I was very clear about becoming a writer via communications when I came to Evangel, but the communications department put it into a practical form and gave me ways to practice it. I learned that short-term mission trips were available through the Assemblies of God World Missions program from chapel and other students. I had no idea it would change the entire course of my life!


How did your experience at Evangel prepare you for life after graduation?

I did a work-study and had different positions on The Lance for several years, including Managing Editor and Photo Lab tech—back when you developed film!


These ended up being things I’ve used in my work nearly every day. The device I typed on changed, the software mutated greatly, and the “film” is now invisible and can be in your pocket on your phone, but all the principles have served me well.


What advice would you give a current student preparing for the workforce?


I always tell friends going to college to make sure you get internships. I asked my first boss why he hired me and he said it was because I’d interned at two real papers (Springfield Business Journal and The News-Leader). On-campus experience is good, but work experience is even better.  Evangel made that very accessible for me. Those internships didn’t pay me as a student, but they got me a job later.
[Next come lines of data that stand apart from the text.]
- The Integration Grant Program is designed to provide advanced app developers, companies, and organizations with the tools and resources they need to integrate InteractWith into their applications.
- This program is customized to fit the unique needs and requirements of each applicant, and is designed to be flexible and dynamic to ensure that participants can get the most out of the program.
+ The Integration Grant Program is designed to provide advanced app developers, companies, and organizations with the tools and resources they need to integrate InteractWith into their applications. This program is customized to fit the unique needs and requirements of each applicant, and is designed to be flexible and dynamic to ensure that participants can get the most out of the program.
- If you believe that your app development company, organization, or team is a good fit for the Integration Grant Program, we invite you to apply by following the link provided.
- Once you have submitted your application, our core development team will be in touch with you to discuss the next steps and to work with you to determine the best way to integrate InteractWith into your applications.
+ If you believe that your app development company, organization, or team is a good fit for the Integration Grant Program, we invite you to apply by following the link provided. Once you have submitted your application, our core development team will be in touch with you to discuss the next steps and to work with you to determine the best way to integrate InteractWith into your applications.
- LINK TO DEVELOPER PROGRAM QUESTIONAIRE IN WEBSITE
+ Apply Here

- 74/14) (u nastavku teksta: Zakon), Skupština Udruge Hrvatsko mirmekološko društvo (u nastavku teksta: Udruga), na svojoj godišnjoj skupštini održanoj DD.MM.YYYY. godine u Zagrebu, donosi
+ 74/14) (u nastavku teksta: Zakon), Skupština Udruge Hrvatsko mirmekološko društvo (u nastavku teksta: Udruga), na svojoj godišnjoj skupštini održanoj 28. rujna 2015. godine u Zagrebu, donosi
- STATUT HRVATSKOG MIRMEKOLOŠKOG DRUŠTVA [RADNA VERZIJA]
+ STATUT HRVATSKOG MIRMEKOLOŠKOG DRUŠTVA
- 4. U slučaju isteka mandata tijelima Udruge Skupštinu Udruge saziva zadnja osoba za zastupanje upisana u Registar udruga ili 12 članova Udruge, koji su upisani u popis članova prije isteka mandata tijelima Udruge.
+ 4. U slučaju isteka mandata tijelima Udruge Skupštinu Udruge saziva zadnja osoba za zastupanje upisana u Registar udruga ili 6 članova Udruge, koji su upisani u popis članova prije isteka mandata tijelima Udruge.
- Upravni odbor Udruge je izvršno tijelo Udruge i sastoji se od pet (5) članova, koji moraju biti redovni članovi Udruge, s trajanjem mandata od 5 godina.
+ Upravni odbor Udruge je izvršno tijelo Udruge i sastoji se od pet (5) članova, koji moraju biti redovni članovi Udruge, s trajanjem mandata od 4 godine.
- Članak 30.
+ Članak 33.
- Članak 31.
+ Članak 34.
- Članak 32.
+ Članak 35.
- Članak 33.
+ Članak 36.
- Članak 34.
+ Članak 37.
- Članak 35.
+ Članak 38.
I also say make sure you have some fun. It sounds crazy, but there aren’t really many times in life you can just skip something without a lot of explaining. College is a unique time. Occasionally skipping a class with no harm to your grade on a sunny day to build memories and friendships is a great delight. Those are the memories that will stick with you and probably friendships that will last a lifetime. Do study hard, but know that very few professions want to know if you got a 4.0. Get those internships to prove you’re learning your field, build your resume, and try not to stress out.


What would you look for if you were in a position to hire new graduates from Evangel?

Flexibility; willingness to adapt, learn, and collaborate in a team environment; and willingness to give the local culture a pass on the things you don’t understand, whether that is corporate culture or the place you live.


Too many people in the arts and media industry are “experts” and it ends up being really hard to incorporate them into a team. Collaboration is so important for us since we can work with people in up to 20 different language groups, depending on the year. It cannot be all about our opinions, especially as missionaries. Dedication to serve others and serve a higher purpose together is hard but fantastic when it works.